HD 115211

Observation data Epoch J2000 Equinox ICRS
- Constellation: Musca
- Right ascension: 13^{h} 17^{m} 13.01064^{s}
- Declination: −66° 47′ 00.3789″
- Apparent magnitude (V): 4.86

Characteristics
- Spectral type: K2 Ib-II
- B−V color index: 1.480±0.004
- Variable type: Suspected

Astrometry
- Radial velocity (R_{v}): −10.38±0.17 km/s
- Proper motion (μ): RA: −15.03±0.20 mas/yr Dec.: −6.63±0.17 mas/yr
- Parallax (π): 2.3868±0.1235 mas
- Distance: 1,370 ± 70 ly (420 ± 20 pc)
- Absolute magnitude (M_{V}): −2.94

Details
- Mass: 7.1±0.8 M_{☉}
- Radius: 123.18+2.84 −8.96 R_{☉}
- Luminosity: 3,849±234 L_{☉}
- Temperature: 4,097+158 −47 K
- Rotational velocity (v sin i): 2.5±1.2 km/s
- Age: 39.8±4.9 Myr
- Other designations: NSV 6164, CD−66°1385, GC 17959, HD 115211, HIP 64820, HR 5002, SAO 252240

Database references
- SIMBAD: data

= HD 115211 =

Star in the constellation Musca

HD 115211 is a single star in the southern constellation of Musca. It has an orange hue and is faintly visible to the naked eye with an apparent visual magnitude of 4.86. Its distance from Earth is approximately 1,370 light years based on parallax, and it is drifting closer to the Sun with a radial velocity of −10 km/s. It has an absolute magnitude of −2.94.

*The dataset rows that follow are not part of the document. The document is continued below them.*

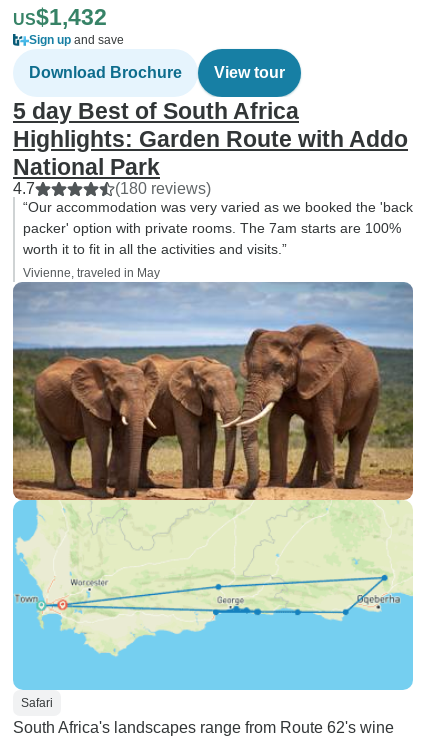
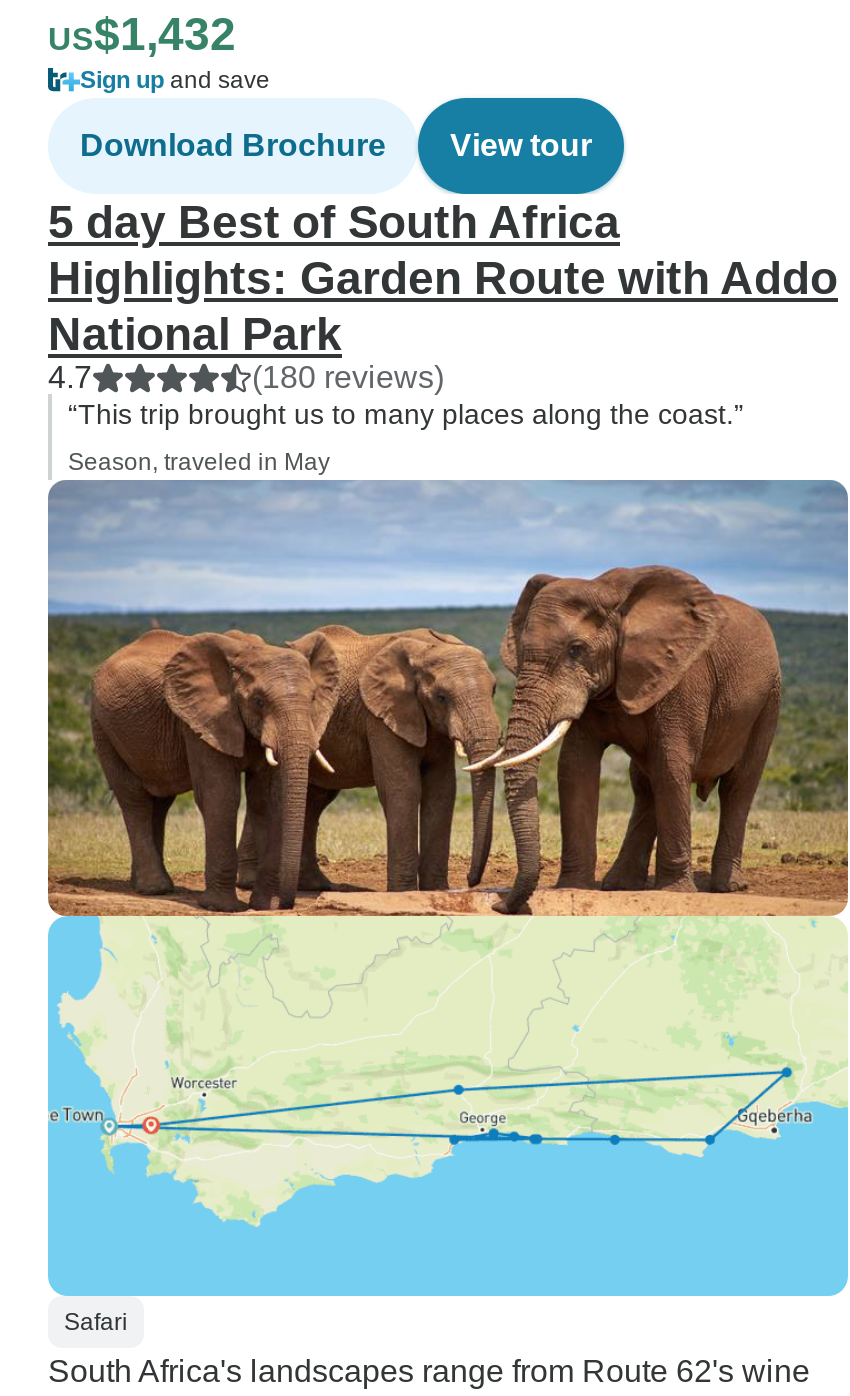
- “Our accommodation was very varied as we booked the 'back
- packer' option with private rooms. The 7am starts are 100%
- worth it to fit in all the activities and visits.”
+ “This trip brought us to many places along the coast.”

- Vivienne, traveled in May
+ Season, traveled in May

It is an aging bright giant/supergiant star with a stellar classification of K2 Ib-II. It is a suspected variable star of unknown type, with a brightness that has been measured ranging from 4.83 down to 4.87. It is an estimated 40 million years old, with 7.1 times the mass of the Sun. With the supply of hydrogen exhausted at its core, it has expanded to 123 times the Sun's radius. It is radiating 3,849 times the luminosity of the Sun from its swollen photosphere at an effective temperature of 4,097 K.